Since Colorado farmers have imported industrial hemp seed successfully, Colorado hasn’t experienced the same wrangling with DEA over seed import restrictions. But the position DEA has taken stating that “only institutions of higher education and State departments of agriculture [may be] used to grow or cultivate industrial hemp” could result in further challenges to planting industrial hemp in Colorado.

Kentucky’s five planned projects are designed to research a variety of issues key to successful commercialization of industrial hemp:

  • “The first pilot project, affiliated with Kentucky State University and our Homegrown by Heroes military veteran farmer program, will study the cultivation of Kentucky Heirloom hemp seed on a research plot in Eastern Kentucky.”

  • “The second project, located in Western Kentucky and affiliated with Murray State University, will cultivate European seed for the purposes of studying hemp fiber.”

  • “The third pilot project, located on an urban brownfield and affiliated with the University of Louisville, will study bio-remediation, or the detoxifying and environmental effects of industrial hemp.”

  • “The fourth pilot project, located in central Kentucky, will address many of the basic agricultural issues involved in the production of industrial hemp such as the machinery needed for proper planting, harvesting and transportation, the yield per acre and overall cost of production. This project is linked with the University of Kentucky for measuring agriculture production and Eastern Kentucky University, which will conduct a renewable energy research project with this crop in its EKU Craft Center.”

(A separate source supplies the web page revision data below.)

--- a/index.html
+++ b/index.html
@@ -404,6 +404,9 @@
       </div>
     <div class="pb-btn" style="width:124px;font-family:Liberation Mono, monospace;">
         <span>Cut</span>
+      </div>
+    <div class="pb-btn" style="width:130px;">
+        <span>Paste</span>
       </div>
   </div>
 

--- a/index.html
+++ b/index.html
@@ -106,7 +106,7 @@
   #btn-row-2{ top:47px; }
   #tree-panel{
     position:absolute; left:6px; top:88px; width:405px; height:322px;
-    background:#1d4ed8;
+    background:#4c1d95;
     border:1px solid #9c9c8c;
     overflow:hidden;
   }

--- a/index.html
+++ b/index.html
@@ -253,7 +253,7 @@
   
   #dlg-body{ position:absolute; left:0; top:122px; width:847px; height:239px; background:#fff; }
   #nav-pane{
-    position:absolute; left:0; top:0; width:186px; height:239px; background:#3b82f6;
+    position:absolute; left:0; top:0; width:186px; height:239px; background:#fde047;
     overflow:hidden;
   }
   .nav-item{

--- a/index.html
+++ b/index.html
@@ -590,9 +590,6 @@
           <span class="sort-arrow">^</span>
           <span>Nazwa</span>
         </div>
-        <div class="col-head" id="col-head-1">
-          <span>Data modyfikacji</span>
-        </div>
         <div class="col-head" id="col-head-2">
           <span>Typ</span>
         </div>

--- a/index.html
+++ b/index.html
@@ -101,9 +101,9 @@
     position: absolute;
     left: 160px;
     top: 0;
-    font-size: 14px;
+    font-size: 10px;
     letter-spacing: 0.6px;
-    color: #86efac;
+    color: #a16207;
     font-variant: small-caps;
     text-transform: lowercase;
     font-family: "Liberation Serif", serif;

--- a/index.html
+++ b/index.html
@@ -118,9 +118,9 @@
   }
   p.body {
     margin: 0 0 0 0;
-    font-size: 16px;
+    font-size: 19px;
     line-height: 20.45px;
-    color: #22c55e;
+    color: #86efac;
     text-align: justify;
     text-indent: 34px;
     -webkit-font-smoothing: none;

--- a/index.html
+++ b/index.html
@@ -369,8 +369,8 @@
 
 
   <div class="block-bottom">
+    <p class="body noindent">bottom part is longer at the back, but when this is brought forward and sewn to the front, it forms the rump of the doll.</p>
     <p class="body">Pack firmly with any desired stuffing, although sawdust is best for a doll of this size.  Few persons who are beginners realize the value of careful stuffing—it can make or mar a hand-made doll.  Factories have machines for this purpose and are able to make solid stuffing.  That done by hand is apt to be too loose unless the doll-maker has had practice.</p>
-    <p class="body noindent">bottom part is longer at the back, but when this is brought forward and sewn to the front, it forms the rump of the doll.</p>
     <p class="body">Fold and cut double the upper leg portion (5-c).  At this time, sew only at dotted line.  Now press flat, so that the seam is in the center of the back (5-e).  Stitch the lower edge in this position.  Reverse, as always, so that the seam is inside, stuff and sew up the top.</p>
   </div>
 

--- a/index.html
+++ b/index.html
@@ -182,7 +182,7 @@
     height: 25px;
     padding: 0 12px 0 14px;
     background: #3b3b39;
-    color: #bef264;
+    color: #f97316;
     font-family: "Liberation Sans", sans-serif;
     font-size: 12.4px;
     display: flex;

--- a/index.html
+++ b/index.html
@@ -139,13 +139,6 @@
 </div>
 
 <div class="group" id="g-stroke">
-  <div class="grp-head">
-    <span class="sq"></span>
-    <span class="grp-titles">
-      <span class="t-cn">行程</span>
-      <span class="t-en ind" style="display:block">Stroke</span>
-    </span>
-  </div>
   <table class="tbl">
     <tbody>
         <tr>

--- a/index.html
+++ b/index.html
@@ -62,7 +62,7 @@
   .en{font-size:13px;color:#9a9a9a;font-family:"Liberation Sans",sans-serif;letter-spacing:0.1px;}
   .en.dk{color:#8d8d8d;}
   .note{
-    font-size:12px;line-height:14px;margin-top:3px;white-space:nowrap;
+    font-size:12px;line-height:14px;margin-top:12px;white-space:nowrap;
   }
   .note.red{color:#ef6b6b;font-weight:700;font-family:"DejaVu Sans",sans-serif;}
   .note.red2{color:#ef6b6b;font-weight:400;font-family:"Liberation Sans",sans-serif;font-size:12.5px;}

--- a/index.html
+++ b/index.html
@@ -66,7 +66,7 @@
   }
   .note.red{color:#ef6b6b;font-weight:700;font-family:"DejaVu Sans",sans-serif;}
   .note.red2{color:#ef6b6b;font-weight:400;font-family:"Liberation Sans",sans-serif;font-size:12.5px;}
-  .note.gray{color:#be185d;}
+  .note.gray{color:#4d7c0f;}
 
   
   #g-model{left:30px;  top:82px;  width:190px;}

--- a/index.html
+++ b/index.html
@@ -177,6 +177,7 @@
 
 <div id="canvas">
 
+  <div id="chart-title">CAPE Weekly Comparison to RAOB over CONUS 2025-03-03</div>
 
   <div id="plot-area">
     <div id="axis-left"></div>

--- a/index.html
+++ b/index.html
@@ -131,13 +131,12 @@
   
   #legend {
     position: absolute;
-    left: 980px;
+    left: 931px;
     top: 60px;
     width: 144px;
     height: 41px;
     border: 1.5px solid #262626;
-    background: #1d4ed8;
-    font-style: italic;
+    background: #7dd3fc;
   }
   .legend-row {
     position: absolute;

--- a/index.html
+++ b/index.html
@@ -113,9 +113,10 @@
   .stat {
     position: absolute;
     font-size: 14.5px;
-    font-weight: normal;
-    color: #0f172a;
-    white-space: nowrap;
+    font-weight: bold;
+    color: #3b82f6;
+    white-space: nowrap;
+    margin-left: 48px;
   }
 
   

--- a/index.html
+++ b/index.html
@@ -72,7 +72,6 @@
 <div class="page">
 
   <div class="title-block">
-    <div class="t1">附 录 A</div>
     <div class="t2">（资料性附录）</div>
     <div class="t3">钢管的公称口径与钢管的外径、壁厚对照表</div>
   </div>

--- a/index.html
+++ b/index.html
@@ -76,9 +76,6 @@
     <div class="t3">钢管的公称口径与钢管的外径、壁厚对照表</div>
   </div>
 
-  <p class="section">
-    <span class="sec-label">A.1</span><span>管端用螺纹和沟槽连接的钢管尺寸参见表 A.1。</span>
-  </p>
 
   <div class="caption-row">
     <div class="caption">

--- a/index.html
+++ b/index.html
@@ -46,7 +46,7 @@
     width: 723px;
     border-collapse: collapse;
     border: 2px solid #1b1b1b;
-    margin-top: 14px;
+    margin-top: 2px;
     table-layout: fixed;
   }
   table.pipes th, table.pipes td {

  • “The final pilot project, also affiliated with the University of Kentucky and located in Eastern Kentucky, will focus on cultivating cannabinoids for medical research purposes.”

The Kentucky Department of Agriculture states that “The goal of these pilot programs is to move this new industry forward while working to achieve independence for farmers to pursue production of industrial hemp in a free and open market.”